*PROBLEM TO SOLVE:* All lines with the word "events" must be pulled from the entries below.

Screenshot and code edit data
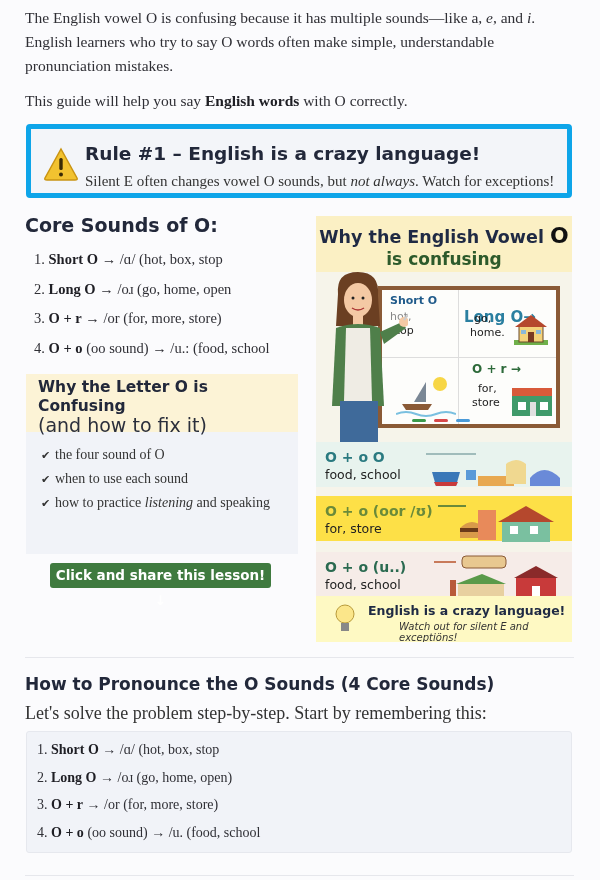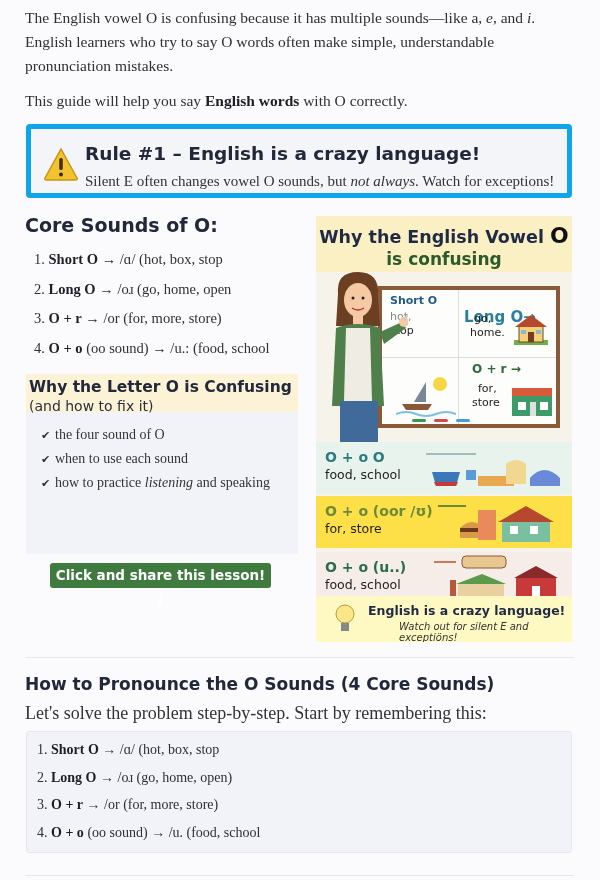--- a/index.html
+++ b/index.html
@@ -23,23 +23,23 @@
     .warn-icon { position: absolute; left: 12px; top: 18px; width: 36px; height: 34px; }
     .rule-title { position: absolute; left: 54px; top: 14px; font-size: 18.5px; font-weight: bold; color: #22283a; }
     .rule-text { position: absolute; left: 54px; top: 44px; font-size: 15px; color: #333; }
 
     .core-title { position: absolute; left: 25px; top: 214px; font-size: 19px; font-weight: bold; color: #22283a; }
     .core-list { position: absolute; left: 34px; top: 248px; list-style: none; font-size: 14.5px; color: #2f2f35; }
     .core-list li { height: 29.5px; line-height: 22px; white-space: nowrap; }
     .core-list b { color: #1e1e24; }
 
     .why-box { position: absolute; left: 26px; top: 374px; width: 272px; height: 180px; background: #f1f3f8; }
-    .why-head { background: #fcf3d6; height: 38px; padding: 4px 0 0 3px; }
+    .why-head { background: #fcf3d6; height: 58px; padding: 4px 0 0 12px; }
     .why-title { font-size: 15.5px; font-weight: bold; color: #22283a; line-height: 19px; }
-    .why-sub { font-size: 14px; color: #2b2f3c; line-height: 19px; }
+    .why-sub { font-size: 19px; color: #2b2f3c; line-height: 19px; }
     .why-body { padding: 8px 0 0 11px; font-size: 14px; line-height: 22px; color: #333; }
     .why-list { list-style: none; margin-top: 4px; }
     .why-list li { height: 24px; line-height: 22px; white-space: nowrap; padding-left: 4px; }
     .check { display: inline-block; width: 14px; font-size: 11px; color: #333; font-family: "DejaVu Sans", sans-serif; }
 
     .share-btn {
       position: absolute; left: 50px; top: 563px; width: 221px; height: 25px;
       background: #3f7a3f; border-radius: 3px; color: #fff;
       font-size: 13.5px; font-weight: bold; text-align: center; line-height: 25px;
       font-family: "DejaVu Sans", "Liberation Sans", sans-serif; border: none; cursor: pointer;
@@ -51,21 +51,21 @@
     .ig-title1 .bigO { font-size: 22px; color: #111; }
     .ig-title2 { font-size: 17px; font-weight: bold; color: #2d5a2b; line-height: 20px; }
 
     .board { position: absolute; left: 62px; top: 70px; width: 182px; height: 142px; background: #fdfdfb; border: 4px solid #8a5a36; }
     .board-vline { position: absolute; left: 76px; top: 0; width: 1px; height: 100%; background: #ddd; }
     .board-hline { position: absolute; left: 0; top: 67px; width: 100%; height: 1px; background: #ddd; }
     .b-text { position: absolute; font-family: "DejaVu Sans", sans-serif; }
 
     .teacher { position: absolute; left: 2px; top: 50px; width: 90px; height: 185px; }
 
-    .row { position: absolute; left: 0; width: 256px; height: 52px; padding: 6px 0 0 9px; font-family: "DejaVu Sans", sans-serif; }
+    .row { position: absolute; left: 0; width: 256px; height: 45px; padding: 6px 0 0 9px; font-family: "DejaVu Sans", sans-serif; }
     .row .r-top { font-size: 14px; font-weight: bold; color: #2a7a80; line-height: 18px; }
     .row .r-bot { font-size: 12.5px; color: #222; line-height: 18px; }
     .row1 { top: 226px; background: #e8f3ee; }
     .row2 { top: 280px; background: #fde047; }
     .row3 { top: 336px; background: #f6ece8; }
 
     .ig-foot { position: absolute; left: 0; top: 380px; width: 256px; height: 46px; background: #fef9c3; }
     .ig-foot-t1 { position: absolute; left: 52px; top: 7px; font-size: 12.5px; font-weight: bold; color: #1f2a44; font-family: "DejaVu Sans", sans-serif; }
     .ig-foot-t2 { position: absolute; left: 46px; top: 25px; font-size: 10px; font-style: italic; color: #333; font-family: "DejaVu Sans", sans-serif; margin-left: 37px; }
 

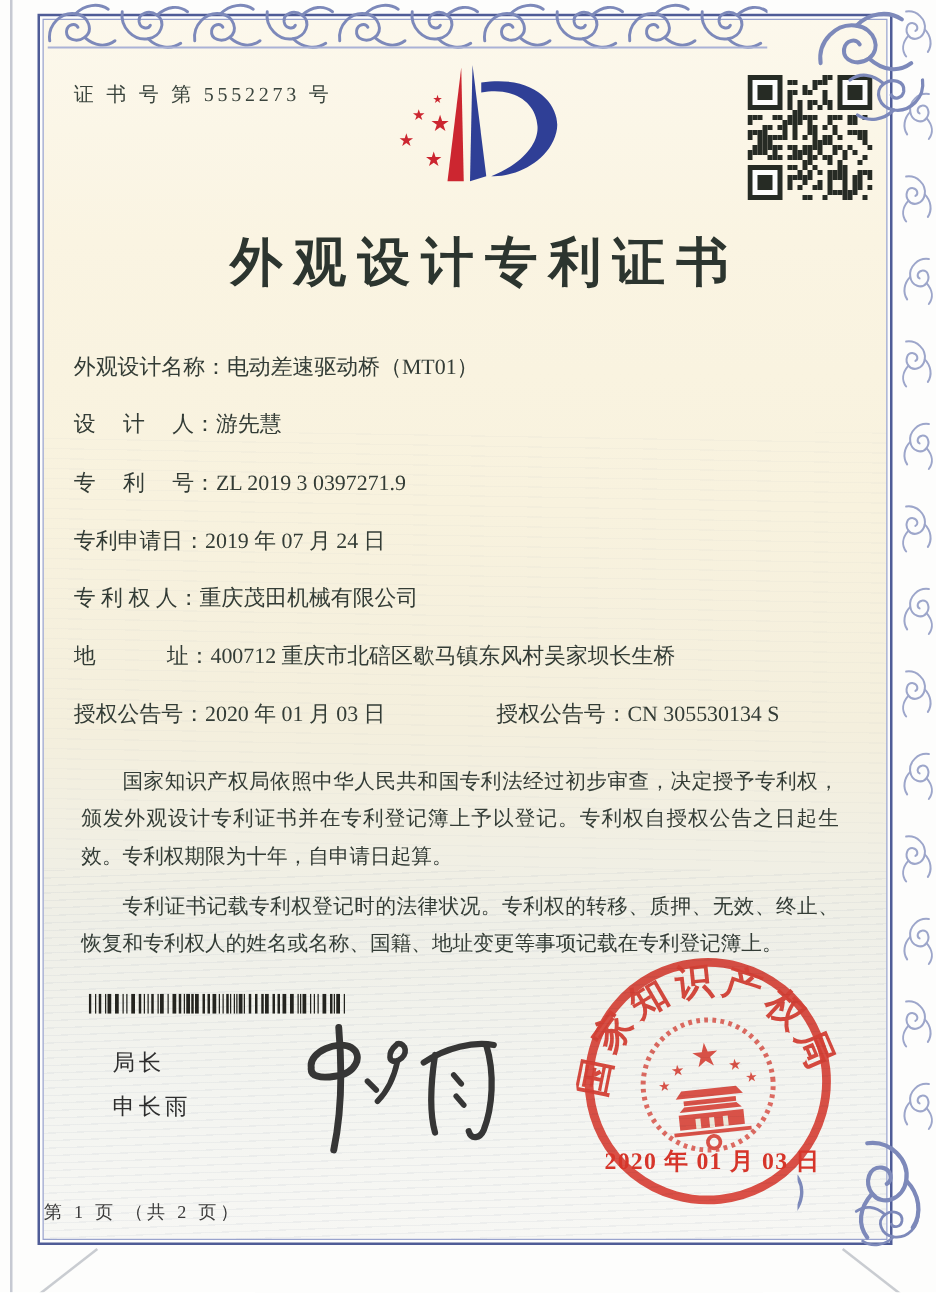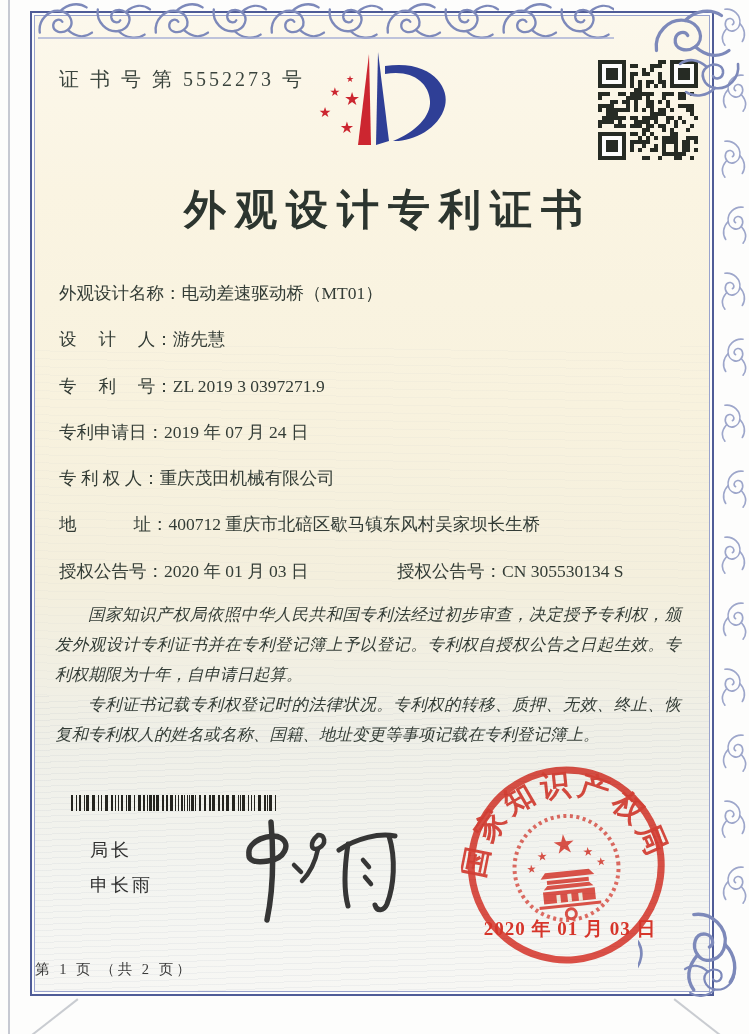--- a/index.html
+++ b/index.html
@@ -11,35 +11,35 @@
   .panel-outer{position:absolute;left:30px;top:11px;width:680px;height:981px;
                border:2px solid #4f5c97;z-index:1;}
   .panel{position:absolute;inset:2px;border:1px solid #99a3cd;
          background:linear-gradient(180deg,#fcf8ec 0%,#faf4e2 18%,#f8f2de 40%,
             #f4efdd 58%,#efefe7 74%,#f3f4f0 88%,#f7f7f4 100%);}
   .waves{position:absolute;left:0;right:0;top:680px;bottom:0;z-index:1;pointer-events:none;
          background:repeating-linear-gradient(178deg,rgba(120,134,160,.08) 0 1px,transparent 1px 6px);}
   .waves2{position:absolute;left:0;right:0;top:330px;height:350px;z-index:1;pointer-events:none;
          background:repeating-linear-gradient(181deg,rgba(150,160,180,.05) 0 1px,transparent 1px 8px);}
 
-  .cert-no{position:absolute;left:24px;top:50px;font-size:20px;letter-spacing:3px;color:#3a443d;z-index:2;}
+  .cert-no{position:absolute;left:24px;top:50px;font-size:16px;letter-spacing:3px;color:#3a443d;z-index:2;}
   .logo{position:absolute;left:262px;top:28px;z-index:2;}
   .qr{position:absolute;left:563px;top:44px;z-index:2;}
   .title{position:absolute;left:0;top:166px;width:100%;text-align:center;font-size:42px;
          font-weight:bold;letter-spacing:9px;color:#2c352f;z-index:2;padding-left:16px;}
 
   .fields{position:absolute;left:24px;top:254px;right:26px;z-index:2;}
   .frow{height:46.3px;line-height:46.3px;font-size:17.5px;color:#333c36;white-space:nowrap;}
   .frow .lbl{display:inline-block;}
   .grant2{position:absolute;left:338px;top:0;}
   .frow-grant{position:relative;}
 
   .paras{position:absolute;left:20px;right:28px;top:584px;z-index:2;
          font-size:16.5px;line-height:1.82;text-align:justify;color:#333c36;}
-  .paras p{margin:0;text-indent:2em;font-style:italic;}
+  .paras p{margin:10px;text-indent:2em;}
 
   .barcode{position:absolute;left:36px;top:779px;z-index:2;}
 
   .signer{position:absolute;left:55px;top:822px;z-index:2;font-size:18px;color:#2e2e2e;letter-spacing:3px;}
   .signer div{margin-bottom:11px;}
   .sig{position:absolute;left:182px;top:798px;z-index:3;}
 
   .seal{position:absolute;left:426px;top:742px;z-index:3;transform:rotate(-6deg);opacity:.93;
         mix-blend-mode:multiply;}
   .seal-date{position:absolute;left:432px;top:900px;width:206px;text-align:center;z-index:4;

*TASK RESULT:*
   .waves{position:absolute;left:0;right:0;top:680px;bottom:0;z-index:1;pointer-events:none;
   .waves2{position:absolute;left:0;right:0;top:330px;height:350px;z-index:1;pointer-events:none;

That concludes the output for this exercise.